Prediction problem for continuous time stochastic processes with periodically correlated increments observed with noise
Maksym Luz, Mikhail Moklyachuk
TL;DR
The paper addresses mean-square optimal prediction of linear functionals of a continuous-time process with periodically correlated $d$-th increments observed in noise with periodic stationarity. It maps the non-stationary problem to an infinite-dimensional vector stationary-sequence framework and uses Hilbert-space projection to derive optimal linear estimates and their mean-square errors under spectral certainty.
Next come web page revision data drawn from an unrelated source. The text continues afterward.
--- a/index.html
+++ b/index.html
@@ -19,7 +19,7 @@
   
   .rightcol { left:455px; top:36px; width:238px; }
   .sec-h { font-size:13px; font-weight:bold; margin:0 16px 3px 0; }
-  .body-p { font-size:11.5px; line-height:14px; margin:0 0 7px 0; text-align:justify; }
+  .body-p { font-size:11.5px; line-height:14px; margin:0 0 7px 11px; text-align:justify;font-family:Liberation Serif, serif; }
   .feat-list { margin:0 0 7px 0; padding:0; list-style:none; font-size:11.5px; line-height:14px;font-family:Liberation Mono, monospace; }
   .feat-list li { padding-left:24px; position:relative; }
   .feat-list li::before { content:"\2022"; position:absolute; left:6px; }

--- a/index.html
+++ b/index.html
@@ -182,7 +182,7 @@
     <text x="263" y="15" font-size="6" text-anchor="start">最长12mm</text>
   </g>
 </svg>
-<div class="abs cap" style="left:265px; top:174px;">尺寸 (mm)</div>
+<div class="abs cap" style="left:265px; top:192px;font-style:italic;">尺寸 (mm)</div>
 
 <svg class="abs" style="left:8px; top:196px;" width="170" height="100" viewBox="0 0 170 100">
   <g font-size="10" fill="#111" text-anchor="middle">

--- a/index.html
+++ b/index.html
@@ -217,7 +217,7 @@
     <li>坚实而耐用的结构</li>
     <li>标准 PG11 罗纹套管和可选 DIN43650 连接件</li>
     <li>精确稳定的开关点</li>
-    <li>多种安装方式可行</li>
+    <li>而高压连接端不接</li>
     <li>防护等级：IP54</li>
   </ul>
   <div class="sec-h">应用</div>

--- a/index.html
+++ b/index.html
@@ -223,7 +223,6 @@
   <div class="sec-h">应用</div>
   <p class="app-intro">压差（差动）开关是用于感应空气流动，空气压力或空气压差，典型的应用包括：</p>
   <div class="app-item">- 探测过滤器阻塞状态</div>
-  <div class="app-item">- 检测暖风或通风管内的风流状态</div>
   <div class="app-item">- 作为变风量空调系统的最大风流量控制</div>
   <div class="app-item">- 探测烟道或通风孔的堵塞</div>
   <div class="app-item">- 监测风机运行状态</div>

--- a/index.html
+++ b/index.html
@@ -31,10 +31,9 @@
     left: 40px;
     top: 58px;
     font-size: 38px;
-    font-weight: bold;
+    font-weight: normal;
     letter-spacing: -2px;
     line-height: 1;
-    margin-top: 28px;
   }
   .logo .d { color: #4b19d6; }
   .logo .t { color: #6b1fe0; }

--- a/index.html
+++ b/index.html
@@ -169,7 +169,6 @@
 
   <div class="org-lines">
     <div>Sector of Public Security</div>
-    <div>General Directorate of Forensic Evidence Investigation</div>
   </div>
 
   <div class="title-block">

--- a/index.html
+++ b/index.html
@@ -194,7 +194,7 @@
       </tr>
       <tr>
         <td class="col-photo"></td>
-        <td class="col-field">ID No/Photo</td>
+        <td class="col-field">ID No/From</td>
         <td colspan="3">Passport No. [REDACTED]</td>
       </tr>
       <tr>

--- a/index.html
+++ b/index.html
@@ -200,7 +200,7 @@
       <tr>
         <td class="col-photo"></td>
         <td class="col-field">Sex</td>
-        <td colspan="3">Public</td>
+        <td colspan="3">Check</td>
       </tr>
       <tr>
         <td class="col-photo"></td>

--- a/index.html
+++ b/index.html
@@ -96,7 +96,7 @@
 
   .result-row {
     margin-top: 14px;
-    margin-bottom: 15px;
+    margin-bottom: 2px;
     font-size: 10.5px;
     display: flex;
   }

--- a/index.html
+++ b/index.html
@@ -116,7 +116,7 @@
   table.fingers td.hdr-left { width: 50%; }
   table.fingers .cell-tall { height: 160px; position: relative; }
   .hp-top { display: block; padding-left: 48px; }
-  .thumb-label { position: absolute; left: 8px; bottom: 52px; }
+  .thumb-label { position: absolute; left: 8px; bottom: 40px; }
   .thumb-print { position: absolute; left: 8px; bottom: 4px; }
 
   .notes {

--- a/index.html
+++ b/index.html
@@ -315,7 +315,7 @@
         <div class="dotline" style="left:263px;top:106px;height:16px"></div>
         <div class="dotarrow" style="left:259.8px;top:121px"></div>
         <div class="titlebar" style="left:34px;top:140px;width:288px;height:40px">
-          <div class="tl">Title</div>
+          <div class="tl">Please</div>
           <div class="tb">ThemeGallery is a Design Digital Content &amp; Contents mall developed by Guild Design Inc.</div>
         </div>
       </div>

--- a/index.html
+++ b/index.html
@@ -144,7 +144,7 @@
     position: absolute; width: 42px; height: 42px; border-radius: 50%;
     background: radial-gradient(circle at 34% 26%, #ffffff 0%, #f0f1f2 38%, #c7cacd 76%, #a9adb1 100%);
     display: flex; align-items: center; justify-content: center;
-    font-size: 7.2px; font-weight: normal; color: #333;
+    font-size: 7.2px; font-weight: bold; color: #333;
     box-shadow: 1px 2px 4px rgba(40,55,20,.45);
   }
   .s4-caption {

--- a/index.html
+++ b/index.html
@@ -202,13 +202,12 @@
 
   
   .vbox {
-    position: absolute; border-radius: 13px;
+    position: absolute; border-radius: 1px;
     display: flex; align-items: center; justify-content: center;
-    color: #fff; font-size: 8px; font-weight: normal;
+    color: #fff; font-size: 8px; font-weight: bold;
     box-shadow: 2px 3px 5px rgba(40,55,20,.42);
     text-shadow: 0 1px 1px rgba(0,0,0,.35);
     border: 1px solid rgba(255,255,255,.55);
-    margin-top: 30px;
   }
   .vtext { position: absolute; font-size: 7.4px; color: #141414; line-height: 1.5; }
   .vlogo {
For spectral uncertainty, it develops a minimax-robust approach, characterizing least-favorable densities and minimax spectral characteristics across several admissible density classes via constrained optimization. The methodology extends classical stationary-process prediction to cyclostationary increment processes and provides computable formulas for robust prediction in signal-processing settings with periodic structure.
Abstract
We propose solution of the problem of the mean square optimal estimation of linear functionals which depend on the unobserved values of a continuous time stochastic process with periodically correlated increments based on observations of this process with periodically stationary noise. To solve the problem, we transform the processes to the sequences of stochastic functions which form an infinite dimensional vector stationary sequences. In the case of known spectral densities of these sequences, we obtain formulas for calculating values of the mean square errors and the spectral characteristics of the optimal estimates of the functionals. Formulas determining the least favorable spectral densities and the minimax (robust) spectral characteristics of the optimal linear estimates of functionals are derived in the case where the sets of admissible spectral densities are given.